La nouveauté indue déclenche une réaction dont la régularité quasi prédictible, dont la sincérité sans doute, dont la violence parfois montrent que la correction grammaticale n’est pas seule en cause. À l’inverse, aimer et défendre la norme, même incohérente, vaut brevet de citoyenneté […] ; s’attacher à une irrégularité orthographique est la communion des saints laïcs, au vert paradis des dictées enfantines.

Bernard Cerquiglini, Une langue orpheline, Minuit, 2007.

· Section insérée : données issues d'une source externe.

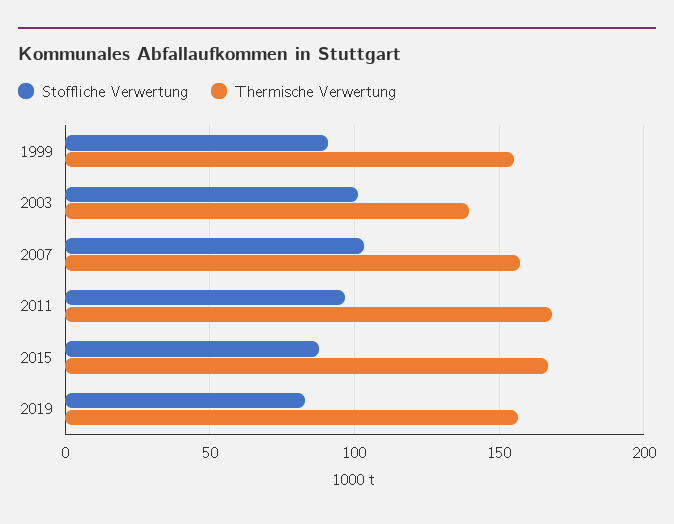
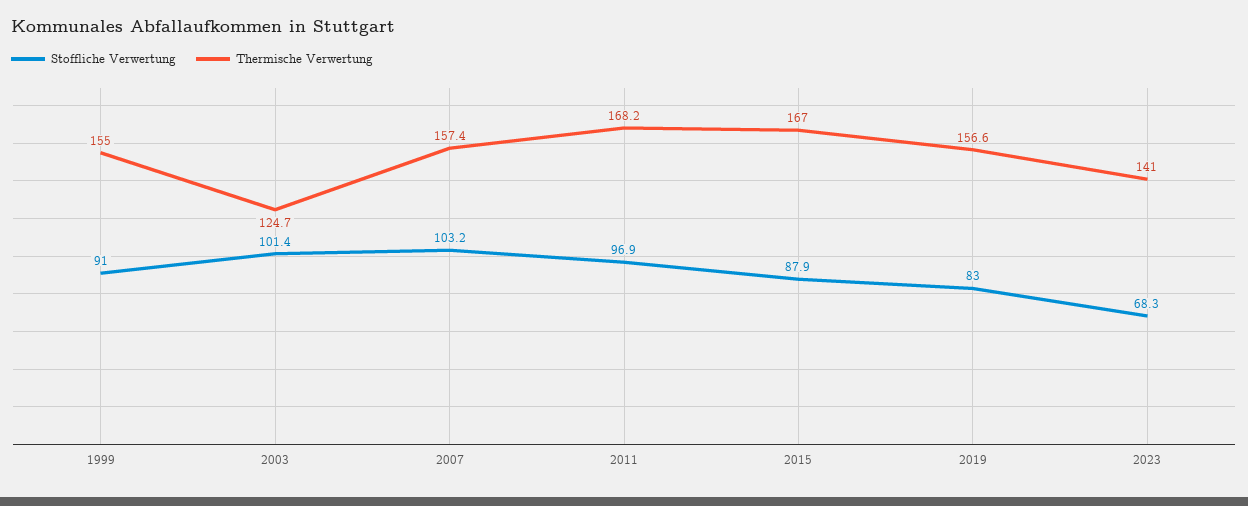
Thermische Verwertung, 2003: 140 -> 124.7
Stoffliche Verwertung, 2023: none -> 68.3
Thermische Verwertung, 2023: none -> 141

On dit aujourd’hui qu’à force de briser quelques belles certitudes des règles orthogonales instituées, la linguistique et les sciences du langage auraient fini par destituer l’analyse grammaticale, les règles orthographiques ; et donc assassiné (l’enseignement de) la langue française.
Que cherche-t-on lorsqu’on veut effacer et renier une quarantaine d’années de travail, de recherches et de questionnement ? À rétablir une langue monumentale. La « langue française », rayonnante, notre « Louis XIV » immortelle, que les linguistes voudraient décapiter à force de la vouloir décrire plutôt que prescrire.
À quoi sert d’analyser et de repenser la langue ? À, ni plus ni moins, la garder vivante. Mais la vie, est-ce indispensable ? Ne pourrait-on pas revenir à l’état de la langue quand elle était encore proche de ce latin honorable, quand elle était un temple où les étrangers se précipitaient pour s’y agenouiller et lui jurer fidélité en l’apprenant ?
Et si ce temps-là n’était en fait qu’un brouillard trouillard dont on environne la langue pour qu’elle n’avance pas ?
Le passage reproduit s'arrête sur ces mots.